The window shattered with a glorious SMASH! People passing in the street stopped to look, but no one intervened. The younger boys chee
red. One – a year or so older than Bernie – threw another stone through another pane. Another SMASH. Tremendous. Nell shivered. Oh, she’d missed this.
‘Filthy Boche!’ shouted George, and the other boys joined in.
‘Hun-lover!’
‘Sausage-eater!’
‘Baby-killer!’
‘Stop it!’ cried Nell.
The door to the flat opened, and Mr Danks came out. He was a large, red-faced man, and he was holding a poker in what he obviously hoped was a threatening manner.
‘What the bleeding hell do you think you’re doing?’ Mr Danks said.

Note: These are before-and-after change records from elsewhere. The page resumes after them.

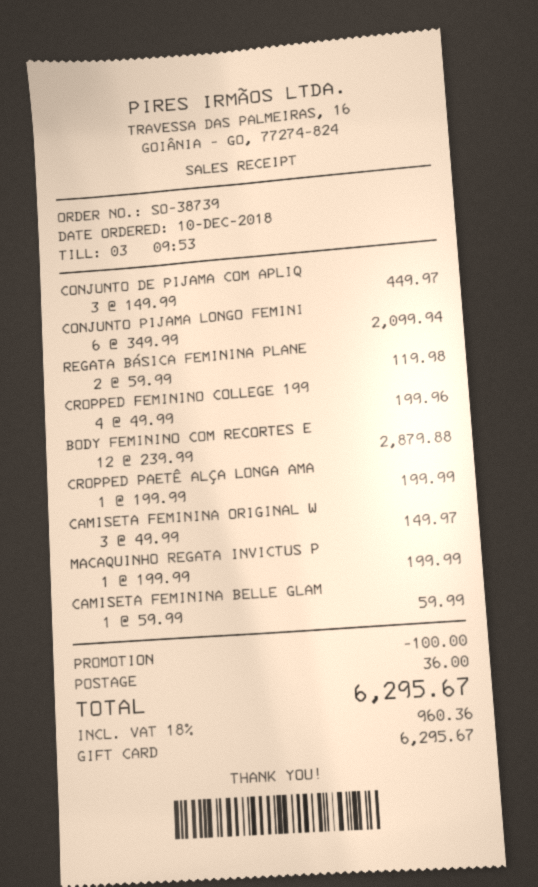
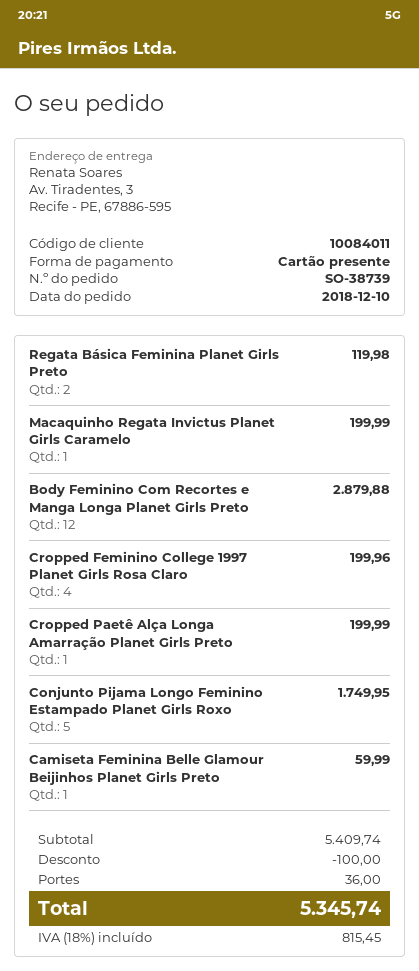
CONJUNTO DE PIJAMA COM APLIQ: 3 for 449.97 -> none
CONJUNTO PIJAMA LONGO FEMINI: 6 for 2099.94 -> 5 for 1749.95
CAMISETA FEMININA ORIGINAL W: 3 for 149.97 -> none
tax: 18% = 960.36 -> 18% = 815.45
total: 6295.67 -> 5345.74

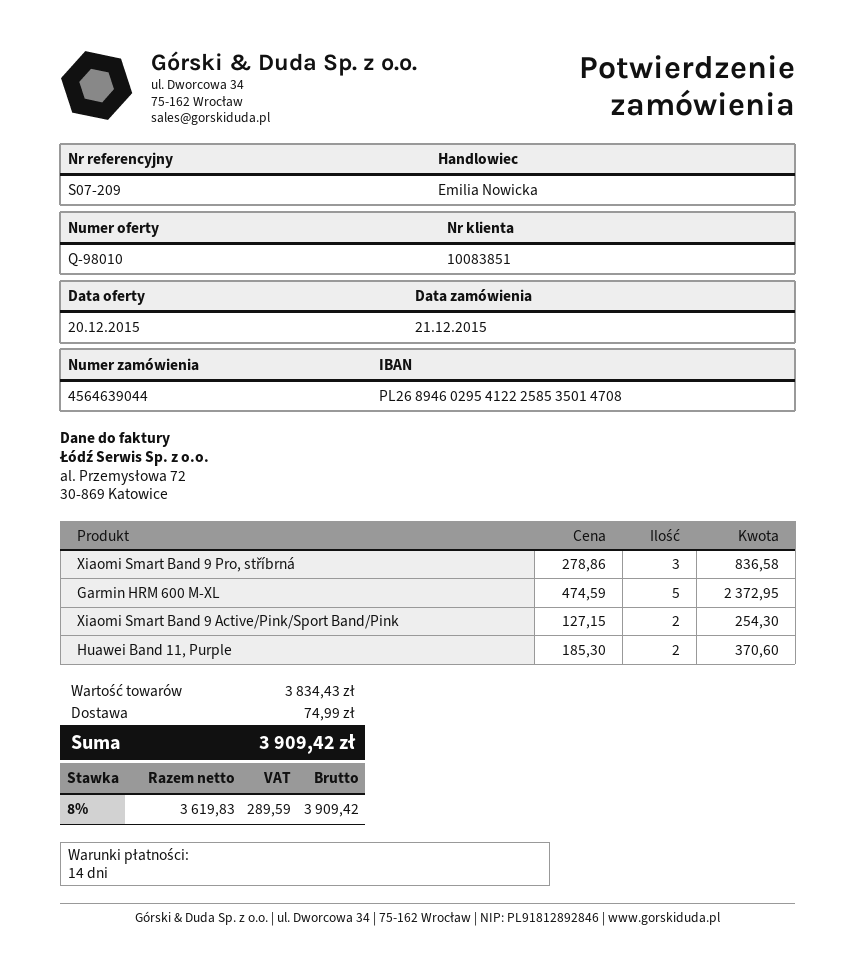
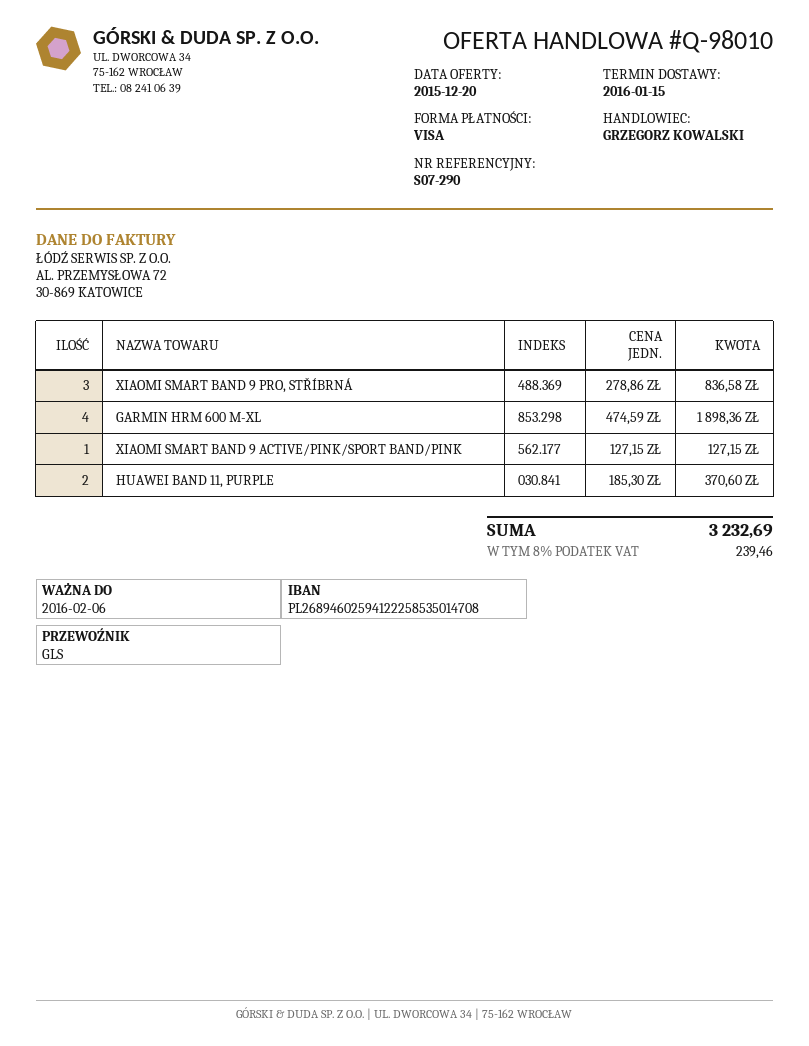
reference: S07-209 -> S07-290
sales rep: Emilia Nowicka -> GRZEGORZ KOWALSKI
bank account: PL26894602954122258535014708 -> PL26894602594122258535014708
Garmin HRM 600 M-XL: 5 x 474.59 = 2372.95 -> 4 x 474.59 = 1898.36
Xiaomi Smart Band 9 Active/Pink/Sport Band/Pink: 2 x 127.15 = 254.30 -> 1 x 127.15 = 127.15
shipping: 74.99 -> none
tax: 8% = 289.59 -> 8% = 239.46
total: 3909.42 -> 3232.69

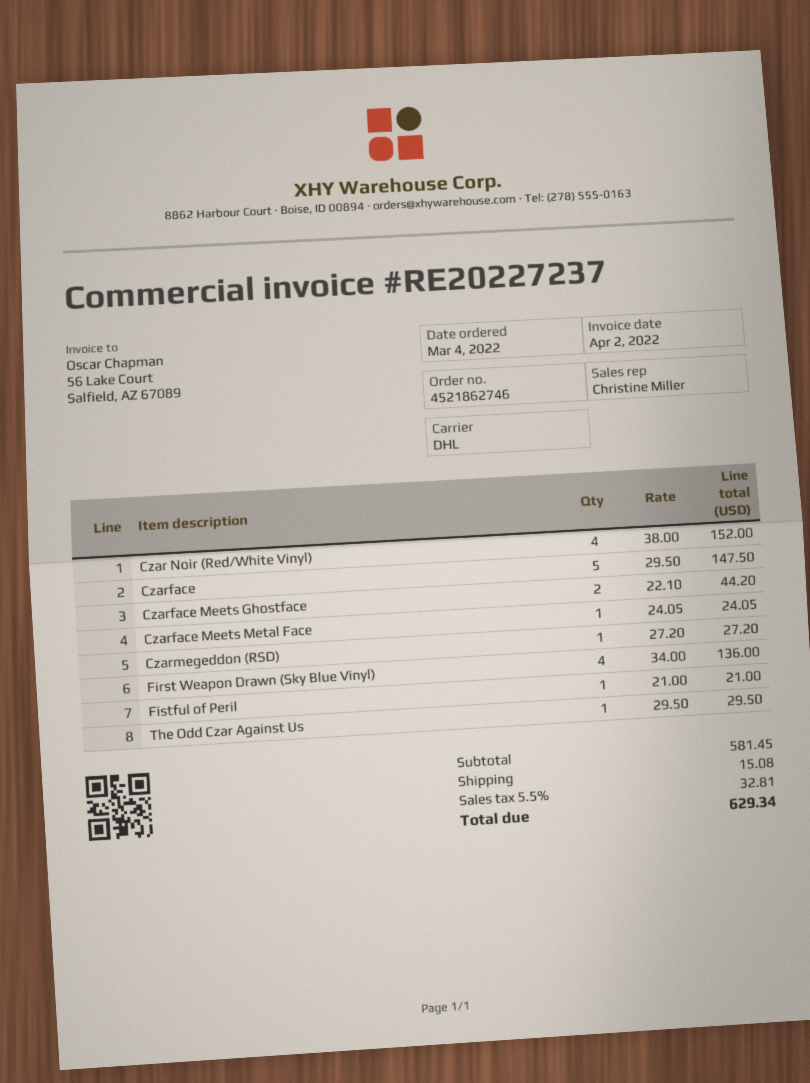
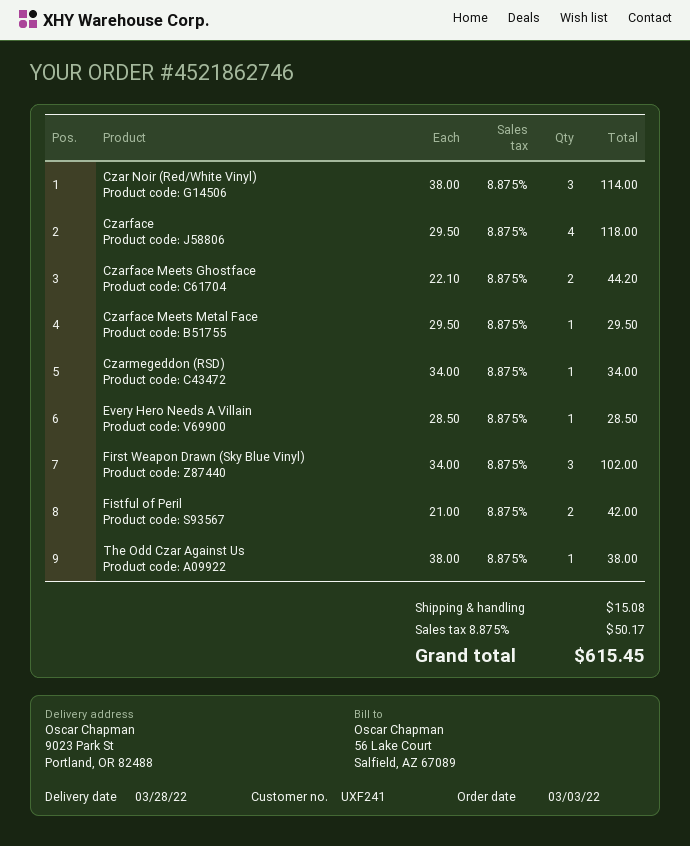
order date: 2022-03-04 -> 2022-03-03
Czar Noir (Red/White Vinyl): 4 x 38.00 = 152.00 -> 3 x 38.00 = 114.00
Czarface: 5 x 29.50 = 147.50 -> 4 x 29.50 = 118.00
Czarface Meets Metal Face: 1 x 24.05 = 24.05 -> 1 x 29.50 = 29.50
Czarmegeddon (RSD): 1 x 27.20 = 27.20 -> 1 x 34.00 = 34.00
First Weapon Drawn (Sky Blue Vinyl): 4 x 34.00 = 136.00 -> 3 x 34.00 = 102.00
Fistful of Peril: 1 x 21.00 = 21.00 -> 2 x 21.00 = 42.00
The Odd Czar Against Us: 1 x 29.50 = 29.50 -> 1 x 38.00 = 38.00
Every Hero Needs A Villain: none -> 1 x 28.50 = 28.50
tax: 5.5% = 32.81 -> 8.875% = 50.17
total: 629.34 -> 615.45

The boys quietened. For the first time, they began to look uneasy. They glanced at each other, looking for a leader. Robbie said, boldly, ‘Tell your wife to go back home.’
‘She is home,’ said Mr Danks. He stepped forward and the boys retreated. Perhaps that was all that was needed. Perhaps nothing was going to happen after all. Behind Mr Danks in the dark hallway, Nell could see the pale faces of several children, including a boy a little older than Johnnie, with thick yellow hair. Did their father know they were there?
But now the men from the pub had seen what was happening. One, a large man with a reddish beard and a tattoo in the shape of an anchor, came over to them. He reached into the tobacconist’s window and, with a quiet, but rather menacing deliberateness, pulled out a pack of cigars.
‘The spoils of war, eh, boys?’ he said. He opened the packet, pulled out a cigar and stuck it in his mouth. Then, with the same deliberate calm, he struck a match and lit it.
‘Oh, you can’t!’ Nell cried. ‘Stop it, can’t you? What’s Mrs Danks ever do to you?’
Another child’s face had appeared at the upstairs window. The man shook his fist at it. He picked up a stone and aimed it at the window where the child was. The face ducked down. The man flung the stone and the window imploded. Nell said, ‘You brute!’